■ EXERCISE
Begin your copy at the line that contains "[109,293,429,312] commenting on" and carry it on, exactly, to the last line of the material below.

◆ ◆ ◆

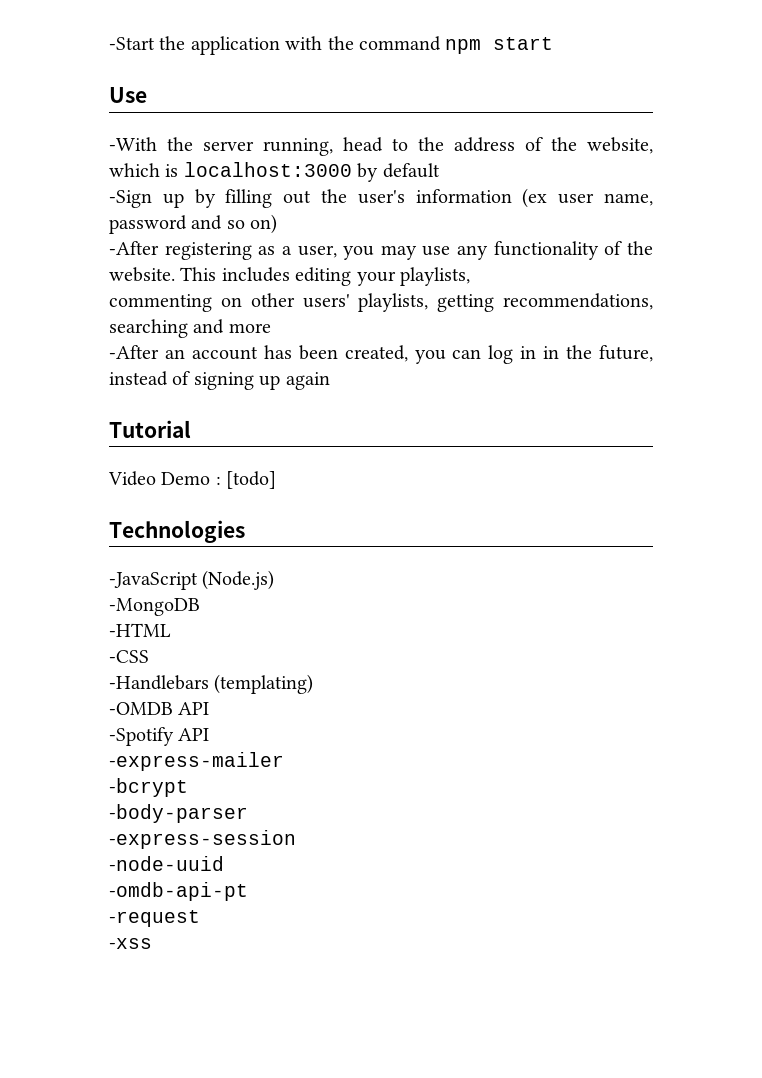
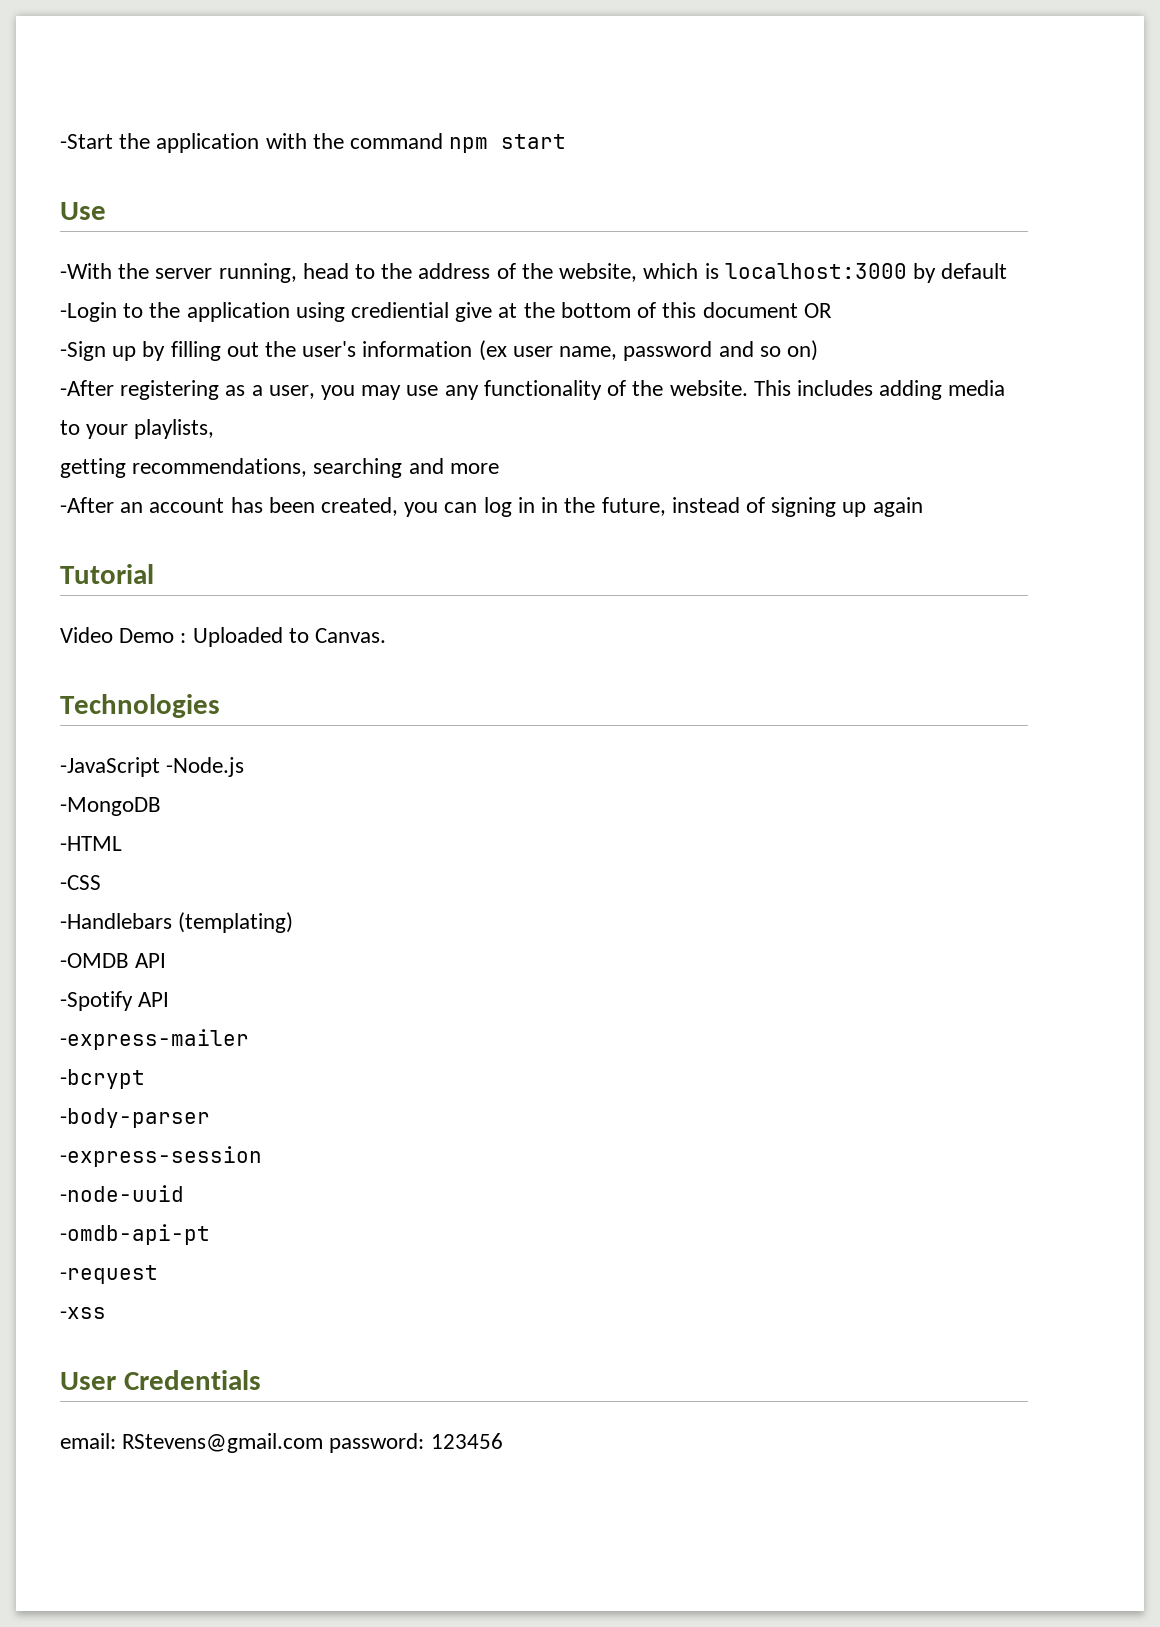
(440, 170) none -> [60,302,832,322] -Login to the application using crediential give at the bottom of this document OR
[295,267,352,286] editing -> [879,380,1006,400] [60,420,80,435] adding media to
[109,293,429,312] commenting on other users' playlists, -> (215, 429) none
[226,471,277,489] [todo] -> [192,627,387,647] Uploaded to Canvas.
[202,570,275,590] (Node.js) -> [166,757,245,777] -Node.js
(152, 943) none -> [60,1370,261,1390] [60,1433,503,1453] // User Credentials // email: RStevens@gmail.com password: 123456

◆ ◆ ◆

■ PROBLEM SOLUTION
[109,293,429,312] commenting on other users' playlists, -> (215, 429) none
[226,471,277,489] [todo] -> [192,627,387,647] Uploaded to Canvas.
[202,570,275,590] (Node.js) -> [166,757,245,777] -Node.js
(152, 943) none -> [60,1370,261,1390] [60,1433,503,1453] // User Credentials // email: RStevens@gmail.com password: 123456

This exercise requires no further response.